[Recorded data]

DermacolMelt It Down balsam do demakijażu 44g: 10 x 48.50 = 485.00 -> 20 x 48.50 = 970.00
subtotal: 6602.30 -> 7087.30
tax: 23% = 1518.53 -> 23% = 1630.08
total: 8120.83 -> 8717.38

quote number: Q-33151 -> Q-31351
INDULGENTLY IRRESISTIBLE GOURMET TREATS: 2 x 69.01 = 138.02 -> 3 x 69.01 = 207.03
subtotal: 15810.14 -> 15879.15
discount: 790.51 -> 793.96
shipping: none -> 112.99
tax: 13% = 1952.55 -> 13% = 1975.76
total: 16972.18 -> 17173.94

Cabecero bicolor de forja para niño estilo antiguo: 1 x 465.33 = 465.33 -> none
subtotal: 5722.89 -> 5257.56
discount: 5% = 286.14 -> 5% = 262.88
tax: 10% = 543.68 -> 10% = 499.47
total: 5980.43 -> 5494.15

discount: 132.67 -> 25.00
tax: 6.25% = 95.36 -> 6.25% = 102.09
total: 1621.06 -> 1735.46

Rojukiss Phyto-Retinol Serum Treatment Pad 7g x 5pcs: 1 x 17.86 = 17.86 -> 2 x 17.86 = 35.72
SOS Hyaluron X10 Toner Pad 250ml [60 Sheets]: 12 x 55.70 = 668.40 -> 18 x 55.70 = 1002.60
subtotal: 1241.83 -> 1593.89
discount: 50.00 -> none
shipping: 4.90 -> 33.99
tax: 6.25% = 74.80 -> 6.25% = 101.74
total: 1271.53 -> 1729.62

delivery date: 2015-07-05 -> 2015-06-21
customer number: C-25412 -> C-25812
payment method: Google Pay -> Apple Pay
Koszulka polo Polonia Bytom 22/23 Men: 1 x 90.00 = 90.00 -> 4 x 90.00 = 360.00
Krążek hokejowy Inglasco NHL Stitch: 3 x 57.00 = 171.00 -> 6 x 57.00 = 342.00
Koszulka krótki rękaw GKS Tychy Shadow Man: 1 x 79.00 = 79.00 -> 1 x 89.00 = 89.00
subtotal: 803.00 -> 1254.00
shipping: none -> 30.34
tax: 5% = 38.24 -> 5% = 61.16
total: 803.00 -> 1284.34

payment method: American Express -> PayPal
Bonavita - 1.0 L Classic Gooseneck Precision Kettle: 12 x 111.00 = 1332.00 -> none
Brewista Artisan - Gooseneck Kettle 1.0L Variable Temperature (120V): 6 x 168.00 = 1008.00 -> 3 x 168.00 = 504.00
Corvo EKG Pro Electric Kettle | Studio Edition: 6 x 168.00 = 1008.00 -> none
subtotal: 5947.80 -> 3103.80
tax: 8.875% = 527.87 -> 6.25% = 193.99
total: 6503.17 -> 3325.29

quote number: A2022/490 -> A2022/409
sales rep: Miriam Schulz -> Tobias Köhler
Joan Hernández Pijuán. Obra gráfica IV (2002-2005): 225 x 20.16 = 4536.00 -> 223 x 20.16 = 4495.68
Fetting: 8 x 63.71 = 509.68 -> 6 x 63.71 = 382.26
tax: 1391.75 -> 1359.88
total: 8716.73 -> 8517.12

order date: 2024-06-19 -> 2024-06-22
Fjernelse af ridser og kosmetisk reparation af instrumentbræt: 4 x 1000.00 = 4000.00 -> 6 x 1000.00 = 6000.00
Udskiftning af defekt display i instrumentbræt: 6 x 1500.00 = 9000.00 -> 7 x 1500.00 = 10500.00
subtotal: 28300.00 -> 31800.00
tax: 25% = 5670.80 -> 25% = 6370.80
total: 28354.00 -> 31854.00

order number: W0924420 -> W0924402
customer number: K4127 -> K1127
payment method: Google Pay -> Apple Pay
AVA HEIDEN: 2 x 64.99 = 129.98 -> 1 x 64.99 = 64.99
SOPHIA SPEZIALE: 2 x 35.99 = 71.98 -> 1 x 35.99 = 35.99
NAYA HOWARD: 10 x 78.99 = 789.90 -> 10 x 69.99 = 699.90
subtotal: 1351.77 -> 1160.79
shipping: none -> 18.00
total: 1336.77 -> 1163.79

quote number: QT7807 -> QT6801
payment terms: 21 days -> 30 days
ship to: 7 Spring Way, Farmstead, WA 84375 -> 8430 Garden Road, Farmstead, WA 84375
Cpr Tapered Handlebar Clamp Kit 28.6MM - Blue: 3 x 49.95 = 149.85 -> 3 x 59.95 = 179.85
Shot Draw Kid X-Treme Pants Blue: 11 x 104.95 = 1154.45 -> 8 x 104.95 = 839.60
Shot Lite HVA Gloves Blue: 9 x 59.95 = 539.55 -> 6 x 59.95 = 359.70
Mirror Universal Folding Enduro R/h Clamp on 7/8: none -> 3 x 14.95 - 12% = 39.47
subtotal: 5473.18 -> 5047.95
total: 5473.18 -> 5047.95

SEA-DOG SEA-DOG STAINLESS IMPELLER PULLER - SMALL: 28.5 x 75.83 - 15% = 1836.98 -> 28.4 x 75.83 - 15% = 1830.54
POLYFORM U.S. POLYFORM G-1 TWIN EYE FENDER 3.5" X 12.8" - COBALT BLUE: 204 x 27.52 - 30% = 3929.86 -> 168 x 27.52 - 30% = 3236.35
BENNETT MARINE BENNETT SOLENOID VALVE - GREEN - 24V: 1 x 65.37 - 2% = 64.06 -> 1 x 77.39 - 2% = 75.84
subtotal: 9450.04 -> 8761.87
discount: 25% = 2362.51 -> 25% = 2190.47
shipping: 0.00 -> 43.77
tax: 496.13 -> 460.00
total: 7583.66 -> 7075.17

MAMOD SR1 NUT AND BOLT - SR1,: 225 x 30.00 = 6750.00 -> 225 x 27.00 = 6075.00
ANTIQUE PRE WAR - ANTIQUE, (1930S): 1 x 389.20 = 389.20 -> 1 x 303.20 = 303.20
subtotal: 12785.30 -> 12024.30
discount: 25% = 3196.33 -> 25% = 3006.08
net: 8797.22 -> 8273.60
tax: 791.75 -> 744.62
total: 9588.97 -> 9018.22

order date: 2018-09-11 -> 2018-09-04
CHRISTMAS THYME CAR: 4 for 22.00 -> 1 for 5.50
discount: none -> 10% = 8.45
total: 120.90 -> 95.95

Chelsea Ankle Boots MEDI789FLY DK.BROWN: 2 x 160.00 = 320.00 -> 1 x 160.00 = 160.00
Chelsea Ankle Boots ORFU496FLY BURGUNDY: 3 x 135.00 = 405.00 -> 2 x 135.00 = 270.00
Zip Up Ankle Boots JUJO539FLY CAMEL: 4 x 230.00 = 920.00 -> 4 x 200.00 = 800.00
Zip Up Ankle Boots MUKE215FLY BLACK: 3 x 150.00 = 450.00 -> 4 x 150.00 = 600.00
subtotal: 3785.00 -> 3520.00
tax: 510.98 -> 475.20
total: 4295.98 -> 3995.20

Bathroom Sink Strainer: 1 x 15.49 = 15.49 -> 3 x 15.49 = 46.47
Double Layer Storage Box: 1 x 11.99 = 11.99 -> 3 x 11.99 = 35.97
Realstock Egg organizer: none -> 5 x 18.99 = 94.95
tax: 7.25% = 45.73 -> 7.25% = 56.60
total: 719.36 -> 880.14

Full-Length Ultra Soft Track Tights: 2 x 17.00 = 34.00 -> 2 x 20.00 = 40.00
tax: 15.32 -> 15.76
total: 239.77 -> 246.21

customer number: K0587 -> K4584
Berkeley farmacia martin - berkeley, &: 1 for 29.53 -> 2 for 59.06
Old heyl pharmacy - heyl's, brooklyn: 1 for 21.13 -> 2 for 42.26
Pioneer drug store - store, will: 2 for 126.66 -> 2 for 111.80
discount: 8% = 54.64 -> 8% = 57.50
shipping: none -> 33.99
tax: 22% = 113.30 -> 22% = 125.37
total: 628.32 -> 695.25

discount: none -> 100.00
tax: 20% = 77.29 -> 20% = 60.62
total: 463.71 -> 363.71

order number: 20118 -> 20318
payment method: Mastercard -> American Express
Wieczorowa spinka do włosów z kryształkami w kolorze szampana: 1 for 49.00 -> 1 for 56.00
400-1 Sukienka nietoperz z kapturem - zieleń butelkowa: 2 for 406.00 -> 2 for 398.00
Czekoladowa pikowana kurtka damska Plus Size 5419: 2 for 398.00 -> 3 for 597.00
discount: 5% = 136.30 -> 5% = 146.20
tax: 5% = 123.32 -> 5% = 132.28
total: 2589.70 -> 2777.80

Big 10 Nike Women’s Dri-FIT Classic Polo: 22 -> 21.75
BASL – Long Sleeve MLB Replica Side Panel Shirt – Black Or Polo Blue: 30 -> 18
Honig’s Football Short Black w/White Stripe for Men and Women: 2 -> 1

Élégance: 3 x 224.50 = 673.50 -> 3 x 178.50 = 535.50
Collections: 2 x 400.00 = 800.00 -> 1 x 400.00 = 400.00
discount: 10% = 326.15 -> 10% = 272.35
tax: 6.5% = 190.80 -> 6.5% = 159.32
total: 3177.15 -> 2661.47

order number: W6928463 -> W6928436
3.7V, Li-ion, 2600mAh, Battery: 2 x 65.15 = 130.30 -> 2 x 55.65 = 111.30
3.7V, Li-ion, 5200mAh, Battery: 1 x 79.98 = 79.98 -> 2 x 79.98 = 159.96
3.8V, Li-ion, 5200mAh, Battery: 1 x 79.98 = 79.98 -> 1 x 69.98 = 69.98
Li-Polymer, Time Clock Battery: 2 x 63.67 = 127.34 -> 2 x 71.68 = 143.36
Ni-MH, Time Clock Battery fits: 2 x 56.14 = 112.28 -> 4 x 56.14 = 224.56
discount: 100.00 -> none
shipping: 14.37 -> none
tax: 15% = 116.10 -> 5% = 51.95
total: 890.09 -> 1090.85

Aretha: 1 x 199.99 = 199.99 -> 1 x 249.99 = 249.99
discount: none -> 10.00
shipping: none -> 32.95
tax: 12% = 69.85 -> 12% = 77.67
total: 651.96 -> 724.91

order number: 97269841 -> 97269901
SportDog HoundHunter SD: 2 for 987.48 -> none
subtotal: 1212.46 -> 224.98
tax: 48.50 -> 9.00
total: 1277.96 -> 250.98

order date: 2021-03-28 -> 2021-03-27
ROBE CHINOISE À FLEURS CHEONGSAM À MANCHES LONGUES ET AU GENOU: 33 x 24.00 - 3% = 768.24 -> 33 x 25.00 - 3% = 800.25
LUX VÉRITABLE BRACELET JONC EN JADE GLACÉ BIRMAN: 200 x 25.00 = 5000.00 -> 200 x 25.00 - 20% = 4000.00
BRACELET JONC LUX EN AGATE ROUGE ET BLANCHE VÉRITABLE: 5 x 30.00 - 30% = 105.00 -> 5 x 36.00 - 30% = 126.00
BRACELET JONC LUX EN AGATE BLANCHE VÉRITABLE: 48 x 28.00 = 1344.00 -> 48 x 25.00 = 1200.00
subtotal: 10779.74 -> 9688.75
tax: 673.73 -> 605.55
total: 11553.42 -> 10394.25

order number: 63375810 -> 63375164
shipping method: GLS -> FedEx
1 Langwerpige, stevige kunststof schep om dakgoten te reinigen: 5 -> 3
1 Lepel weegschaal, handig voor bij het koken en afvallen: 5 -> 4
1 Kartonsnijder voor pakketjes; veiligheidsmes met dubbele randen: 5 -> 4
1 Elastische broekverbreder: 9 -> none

### WORK ITEM
There is a run of lines above from the one with "Honig’s Football Short" to the one with "3.8V, Li-ion, 5200mAh, Battery: 1"; print exactly that run, both ends included, and nothing else.

### WRITTEN SOLUTION
Honig’s Football Short Black w/White Stripe for Men and Women: 2 -> 1

Élégance: 3 x 224.50 = 673.50 -> 3 x 178.50 = 535.50
Collections: 2 x 400.00 = 800.00 -> 1 x 400.00 = 400.00
discount: 10% = 326.15 -> 10% = 272.35
tax: 6.5% = 190.80 -> 6.5% = 159.32
total: 3177.15 -> 2661.47

order number: W6928463 -> W6928436
3.7V, Li-ion, 2600mAh, Battery: 2 x 65.15 = 130.30 -> 2 x 55.65 = 111.30
3.7V, Li-ion, 5200mAh, Battery: 1 x 79.98 = 79.98 -> 2 x 79.98 = 159.96
3.8V, Li-ion, 5200mAh, Battery: 1 x 79.98 = 79.98 -> 1 x 69.98 = 69.98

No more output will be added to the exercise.